Trabajar en control de calidad suele ser un trabajo poco entendido. Para algunos es dinero fácil por poco esfuerzo, para otros es un gratificante proceso de atención a detalle. Y ambos tienen un poco de razón.
Yo soy encargada del control de calidad en la fábrica de manos. Las manos que se le otorgan a las personas cuando nacen y que cargaran el resto de su vida. Manos que primero deben pasar por mi.
Estas manos de aquí son las de un cocinero; tendrán algunos cayos perfectos para el calor y las puntadas. Estas manos curtidas y virtuosas son las de un guitarrista. Este par de un carpintero, rígidas y flexibles. Este par para un oficinista, delicadas y ágiles.
Este par de manos es inusual; tienen la agilidad de un costurero, también tienen la rigidez de un escalador, la fuerza de un boxeador, la destreza de un carnicero. Estas son las manos de un asesino. ¿Podrían manos así usarse con malicia?
Es la ley de la naturaleza, el camino de menor resistencia, la salida fácil. Este par de manos causarán una gran cantidad de sufrimiento, directo e indirecto.

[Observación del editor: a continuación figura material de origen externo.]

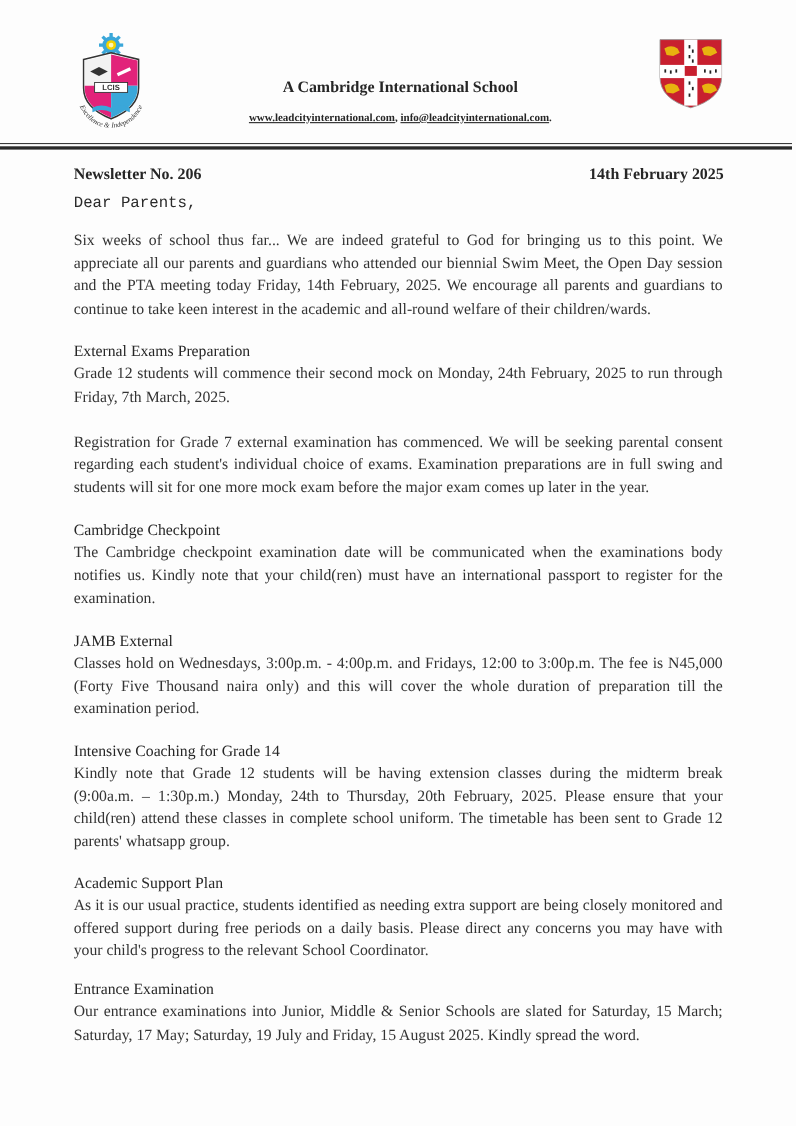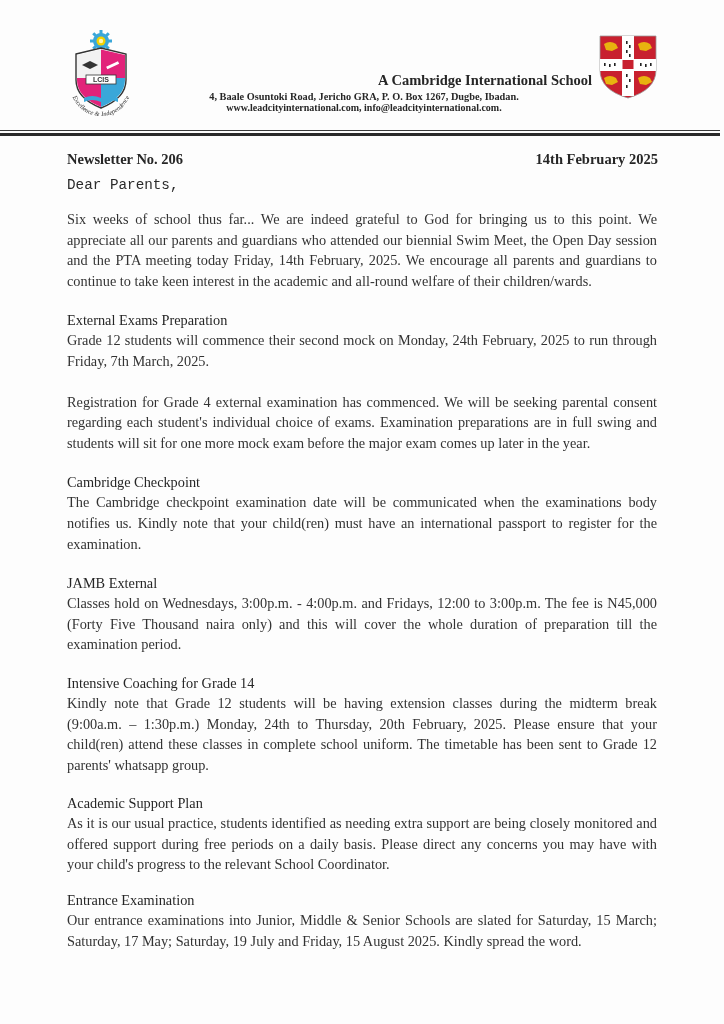--- a/index.html
+++ b/index.html
@@ -10,30 +10,30 @@
   }
   .header { position: absolute; left: 0; top: 0; width: 724px; height: 140px; }
   .logo-left { position: absolute; left: 62px; top: 28px; width: 78px; height: 92px; }
   .logo-right { position: absolute; left: 598px; top: 34px; width: 60px; height: 66px; }
   .title {
     position: absolute; left: 136px; top: 34px; width: 456px; text-align: center;
     font-family: "Liberation Sans", "DejaVu Sans", sans-serif; font-weight: bold;
     font-size: 31px; letter-spacing: 0.1px; color: #262626; line-height: 34px; white-space: nowrap;
   }
   .subtitle {
-    position: absolute; left: 136px; top: 71px; width: 456px; text-align: right;
+    position: absolute; left: 136px; top: 71px; width: 456px; text-align: center;
     font-weight: bold; font-size: 14.5px; color: #262626; line-height: 18px; white-space: nowrap;
   }
   .address, .links, .phones {
     position: absolute; left: 136px; width: 456px; text-align: center;
     font-size: 10px; font-weight: bold; color: #262626; line-height: 11px; white-space: nowrap;
   }
   .address { top: 91px; font-size: 10.3px; }
   .links { top: 102px; }
-  .links a { color: #262626; }
+  .links a { color: #262626; text-decoration: underline; }
   .phones { top: 113px; }
   .rule-thin { position: absolute; left: 0; top: 130px; width: 720px; height: 1px; background: #3a3a3a; }
   .rule-thick { position: absolute; left: 0; top: 133px; width: 720px; height: 3px; background: #2a2a2a; }
 
   .meta-left, .meta-right {
     position: absolute; top: 150px; font-weight: bold; font-size: 14.5px; color: #262626; line-height: 18px;
   }
   .meta-left { left: 67px; }
   .meta-right { right: 66px; }
 
@@ -88,21 +88,20 @@
 
     <path d="M22 70 Q30 66 39 70 Q48 66 56 70 L56 74 Q48 70 39 74 Q30 70 22 74 Z" fill="#3aa7d9"></path>
 
     <path id="mottoArc" d="M6 56 Q14 88 39 88 Q64 88 72 56" fill="none"></path>
     <text font-size="6.5" fill="#333" font-family="Liberation Serif, serif" font-style="italic">
       <textPath href="#mottoArc" startOffset="50%" text-anchor="middle">Excellence &amp; Independence</textPath>
     </text>
   </svg>
 
   <div class="subtitle">A Cambridge International School</div>
-  <div class="address">4, Baale Osuntoki Road, Jericho GRA, P. O. Box 1267, Dugbe, Ibadan.</div>
   <div class="links"><a>www.leadcityinternational.com</a><span>, </span><a>info@leadcityinternational.com</a><span>.</span></div>
 
   <svg class="logo-right" viewBox="0 0 60 66">
     <path d="M2 2 L58 2 L58 36 Q58 56 30 64 Q2 56 2 36 Z" fill="#c8202f" stroke="#999" stroke-width="0.8"></path>
 
     <rect x="24" y="2" width="12" height="60" fill="#ffffff"></rect>
     <rect x="2" y="25" width="56" height="12" fill="#ffffff"></rect>
     <g fill="#222">
       <rect x="28" y="7" width="1.6" height="3"></rect>
         <rect x="31" y="11" width="1.6" height="3"></rect>
@@ -138,21 +137,21 @@
 
 <div class="content">
   <div class="salutation">Dear Parents,</div>
   <p class="body">Six weeks of school thus far... We are indeed grateful to God for bringing us to this point. We appreciate all our parents and guardians who attended our biennial Swim Meet, the Open Day session and the PTA meeting today Friday, 14th February, 2025. We encourage all parents and guardians to continue to take keen interest in the academic and all-round welfare of their children/wards.</p>
 
   <div class="gap-large"></div>
   <div class="section">
     <h2>External Exams Preparation</h2>
     <p class="body">Grade 12 students will commence their second mock on Monday, 24th February, 2025 to run through Friday, 7th March, 2025.</p>
     <div class="gap-large"></div>
-    <p class="body">Registration for Grade 4 external examination has commenced. We will be seeking parental consent regarding each student's individual choice of exams. Examination preparations are in full swing and students will sit for one more mock exam before the major exam comes up later in the year.</p>
+    <p class="body">Registration for Grade 7 external examination has commenced. We will be seeking parental consent regarding each student's individual choice of exams. Examination preparations are in full swing and students will sit for one more mock exam before the major exam comes up later in the year.</p>
   </div>
 
   <div class="gap-large"></div>
   <div class="section">
     <h2>Cambridge Checkpoint</h2>
     <p class="body">The Cambridge checkpoint examination date will be communicated when the examinations body notifies us. Kindly note that your child(ren) must have an international passport to register for the examination.</p>
   </div>
 
   <div class="gap-large"></div>
   <div class="section">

Debo rechazarlas inmediatamente, aunque cumplan con los estándares de calidad: Manos saludables, sin deformaciones, sin ningún problema óseo ni dérmico, poco propensas a artritis. Objetivamente estas manos están más que listas, pero no puedo permitir que salgan al mundo.
Nunca había sido de mi incumbencia quién recibe las manos, y si se llegan a enterar que rechacé manos que cumplen los estándares perderé mi trabajo. O incluso peor; podría incluso perder mis propias manos…
Trabajar en control de calidad suele ser un trabajo poco entendido, pero es en momentos como este cuando recuerdo lo que significa: asegurar el mejor resultado posible. Y eso quiere decir que estas manos quedan rechazadas pase lo que pase, pues me rehuso a pensar que manos como estas son manos de buena calidad.